И опять в поход. Ночлег в одной из подкомандировок. Ты настолько обессилела, что сразу уснула. Утром в бараке никого не оказалось. Не оказалось и драгоценных валенок. Ты с ужасом думаешь: как же жить?
Обида изливается потоком слез.
За фанерной перегородкой слышится громкая, отборная брань. Чей это голос? Кто ещё умеет так грубо весело материться? – Вася, Васька!!
–Чего еще... – раздается в ответ.
– Вася, это я, Элли, помоги!
– Элли... ишь, придумала, трепло!..
Но он тут же явился, узнал о твоей беде.
– Я их, крохоборок несчастных, живо в чувство приведу!
Через несколько минут он принес твои валенки.
– На работу нынче не пойдешь. Идем в ресторан.
Вася недавно прибыл сюда и сразу "заделался" заведующим столовой. Усадил тебя и поставил большую миску густой каши.
– Наворачивай, давай! – Вы наворачивали вместе...

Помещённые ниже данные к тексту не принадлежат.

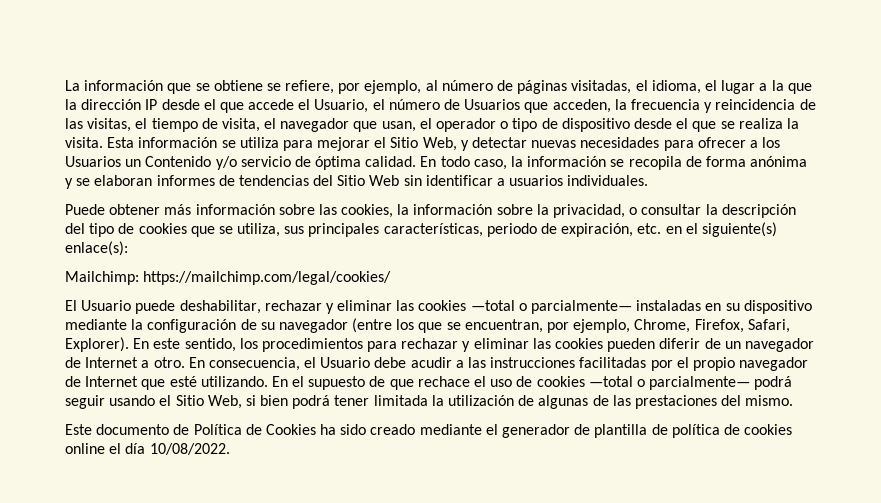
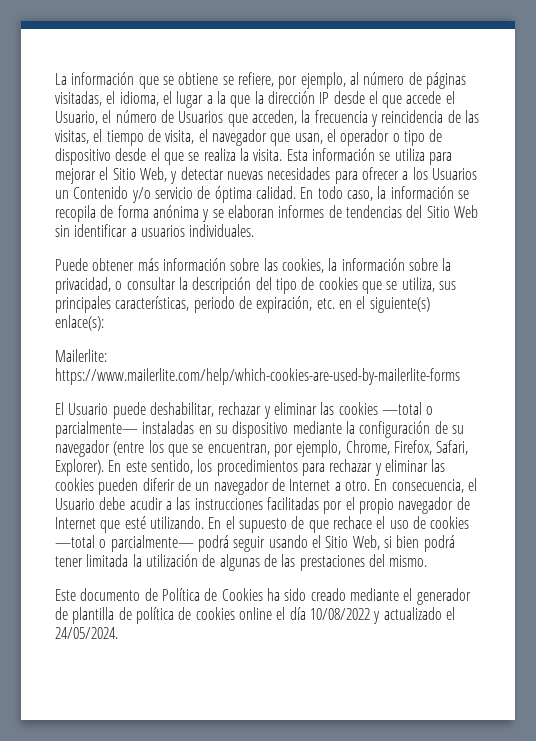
- Mailchimp: https://mailchimp.com/legal/cookies/
+ Mailerlite: https://www.mailerlite.com/help/which-cookies-are-used-by-mailerlite-forms
- Este documento de Política de Cookies ha sido creado mediante el generador de plantilla de política de cookies online el día 10/08/2022.
+ Este documento de Política de Cookies ha sido creado mediante el generador de plantilla de política de cookies online el día 10/08/2022 y actualizado el 24/05/2024.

Но вдруг ты почувствовала на себе глаза, много глаз, глаза голодные, жадные. Ты спрятала ложку.
– Чего ещё, ешь, говорю.
– Спасибо, Вася, не могу, понимаешь...
Нет, он не понял – ни в этот день, ни в следующие... Он даже злился:
– Не умеешь жить, вот в чем беда.
Потом вы уехали. Вася сунул тебе в руку буханку хлеба.
– Корми братву, – сердито сказал он и быстро ушел.